Foto: Juni Kriswanto/AFP/Getty Images
Kebangkitan Mahasiswa
Mai 1998 menandai perputaran sejarah Indonesia. Berawal dari ketidakpuasan rakyat atas kenaikan harga kebutuhan pokok, mahasiswa mulai bergerak memrotes pemerintahan Suharto. Saat itu presiden kedua Indonesia itu baru saja terpilih secara aklamasi oleh parlemen untuk ketujuh kalinya. MPR berdalih, kepemimpinan Suharto dibutuhkan di tengah krisis moneter yang melanda.

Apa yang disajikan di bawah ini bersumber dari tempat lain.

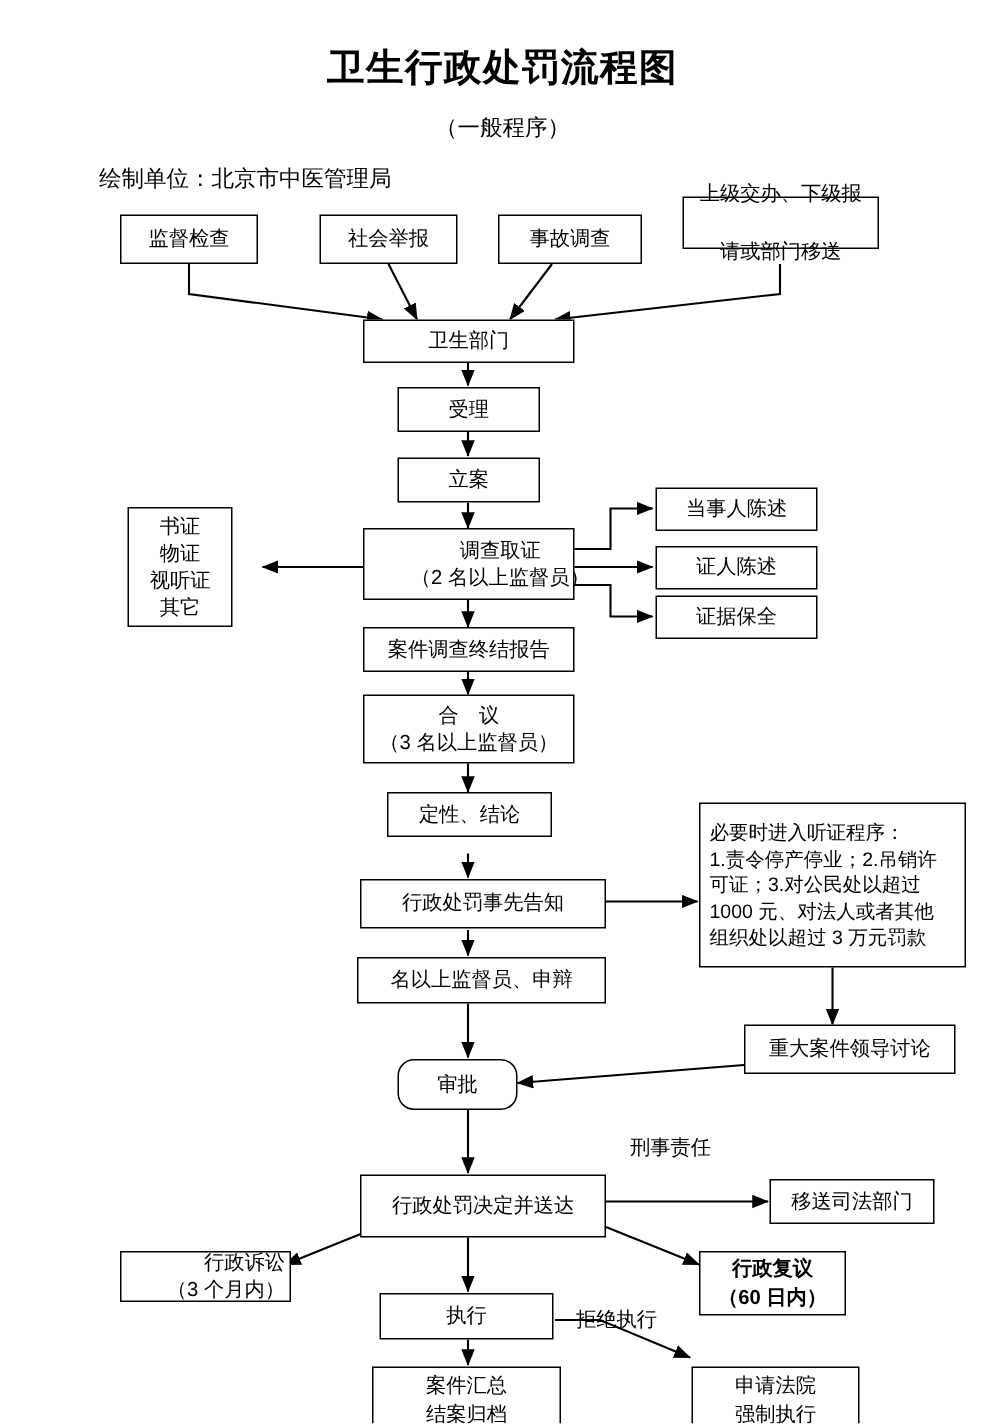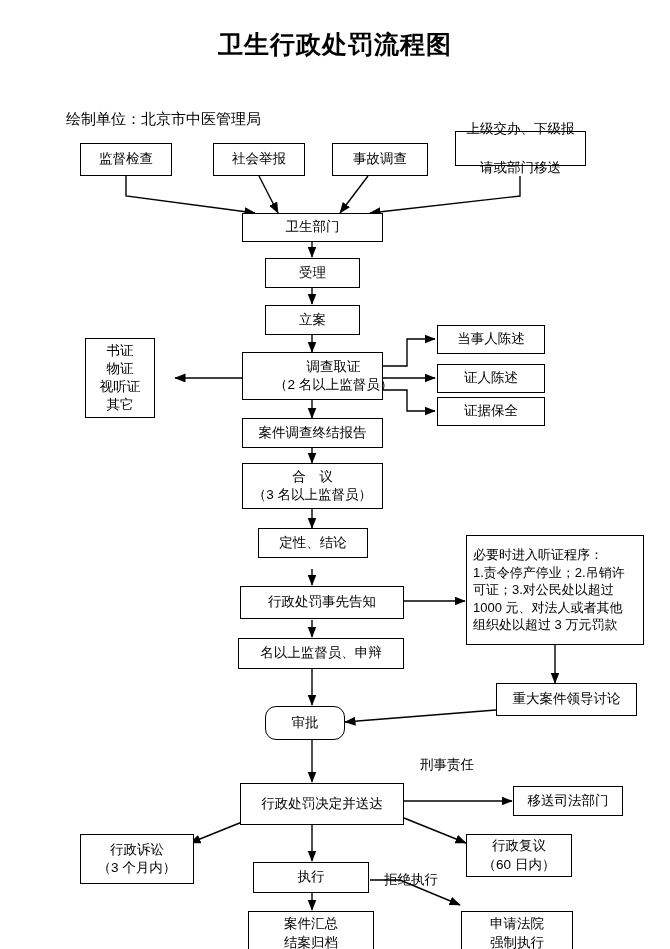"（一般程序）" div.subtitle { html: none -> <div>（一般程序）</div> }
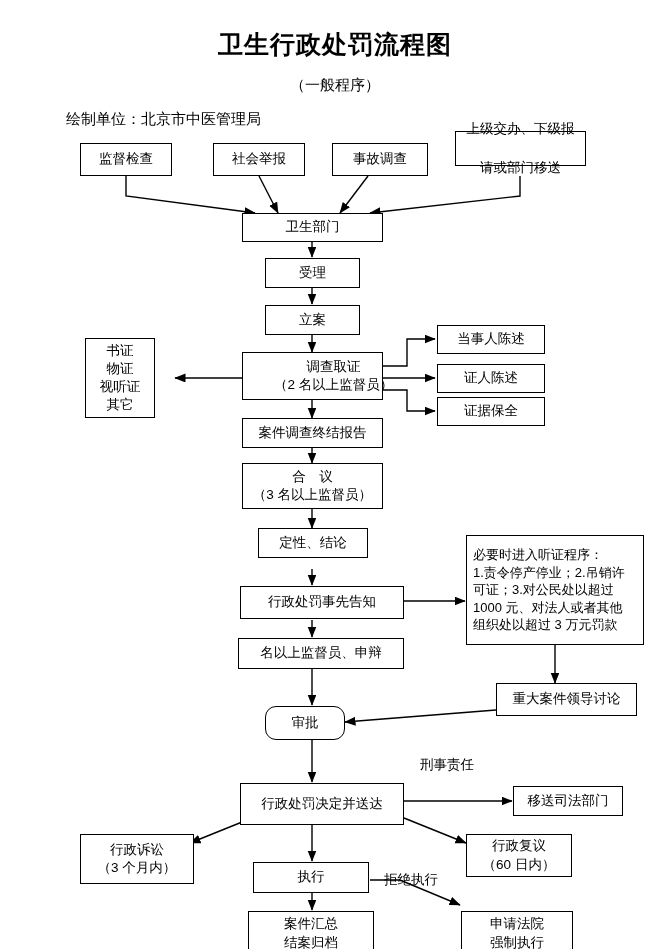"行政诉讼" div.node { align-items: none -> flex-end; height: 50px -> 34px }
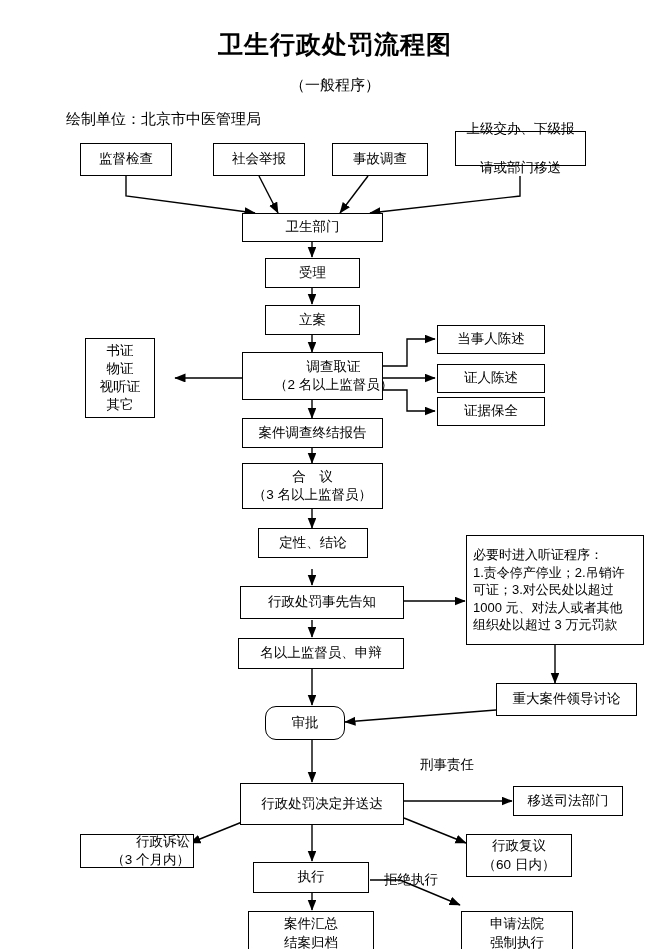"行政复议" div.node { font-weight: none -> bold; width: 106px -> 98px }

Foto: picture-alliance/dpa
Protes dari Kampus
Bibit protes sebenarnya sudah bermunculan sejak pengangkatan Suharto sebagai Presiden RI pada Maret 1998. Namun karena sebatas di wilayah kampus, aksi tersebut masih dibiarkan oleh militer. Kendati begitu bentrokan dengan aparat keamanan tetap tak terelakkan.
Foto: Getty Images/AFP/R. Gacad
Titik Api di Sumatera
Awalnya cuma sekelompok kecil mahasiswa yang berdemonstrasi menentang pemilihan ulang Suharto. Namun ketika pemerintah menaikkan harga barang pokok pada 4 Mai, rakyat kecil pun ikut terlibat. Penjarahan pertama muncul di Medan yang tidak berlangsung lama, tapi menjalar ke berbagai daerah.
Foto: Getty Images/AFP/P. Richards
Bara di Jakarta
Pada 9 Mei, sehari setelah kerusuhan Medan berakhir, Jakarta mulai bergolak. Tapi Suharto terbang ke Kairo untuk menghadiri KTT G15. Dia pulang lebih dini saat kerusuhan di Jakarta memasuki fase paling mematikan. Pada 12 Mei, 10.000 mahasiswa berkumpul di kampus Trisakti. Saat itu empat mahasiswa, Elang Mulia Lesmana, Hafidhin Royan, Hery Heriyanto dan Hendriawan Sie tewas tertembak peluru polisi.
Foto: picture-alliance/AP Images
Protes dari Luar Negeri
Peristiwa berdarah di Indonesia juga disimak oleh aktivis kemanusiaan asing dan mahasiswa Indonesia di mancanegara. Berbagai aksi protes digelar di Australia, Jerman, Belanda, Inggris (gambar), Swedia, Perancis dan Amerika Serikat.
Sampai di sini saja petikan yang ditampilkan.